• **WHAT TO WORK ON**: Copy out each line of the material that includes the word "доллара".

====

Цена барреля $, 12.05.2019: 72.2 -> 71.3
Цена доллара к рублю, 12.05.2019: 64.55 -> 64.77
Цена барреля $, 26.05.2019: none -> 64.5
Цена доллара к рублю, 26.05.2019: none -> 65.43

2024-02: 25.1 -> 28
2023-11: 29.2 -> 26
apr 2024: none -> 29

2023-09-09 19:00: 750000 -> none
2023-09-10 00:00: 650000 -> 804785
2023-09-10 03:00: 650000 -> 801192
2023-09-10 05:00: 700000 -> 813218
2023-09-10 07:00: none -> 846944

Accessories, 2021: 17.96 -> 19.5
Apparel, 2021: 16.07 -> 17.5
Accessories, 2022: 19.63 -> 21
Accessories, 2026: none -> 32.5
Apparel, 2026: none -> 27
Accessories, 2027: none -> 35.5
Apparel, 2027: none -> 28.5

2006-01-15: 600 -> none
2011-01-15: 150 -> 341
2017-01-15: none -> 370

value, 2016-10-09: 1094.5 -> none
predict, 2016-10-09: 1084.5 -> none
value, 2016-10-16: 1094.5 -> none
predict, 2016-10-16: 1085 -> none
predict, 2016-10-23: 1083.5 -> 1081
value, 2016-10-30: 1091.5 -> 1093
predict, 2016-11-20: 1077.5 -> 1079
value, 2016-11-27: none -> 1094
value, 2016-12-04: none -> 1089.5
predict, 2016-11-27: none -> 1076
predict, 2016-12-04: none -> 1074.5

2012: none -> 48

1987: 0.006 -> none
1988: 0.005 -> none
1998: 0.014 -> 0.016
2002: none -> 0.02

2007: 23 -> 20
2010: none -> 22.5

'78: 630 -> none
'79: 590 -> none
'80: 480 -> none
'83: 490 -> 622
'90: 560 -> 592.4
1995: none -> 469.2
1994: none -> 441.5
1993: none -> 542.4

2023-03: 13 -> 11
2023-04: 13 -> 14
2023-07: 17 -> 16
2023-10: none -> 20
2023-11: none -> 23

====

• **WRITTEN SOLUTION**:
Цена доллара к рублю, 12.05.2019: 64.55 -> 64.77
Цена доллара к рублю, 26.05.2019: none -> 65.43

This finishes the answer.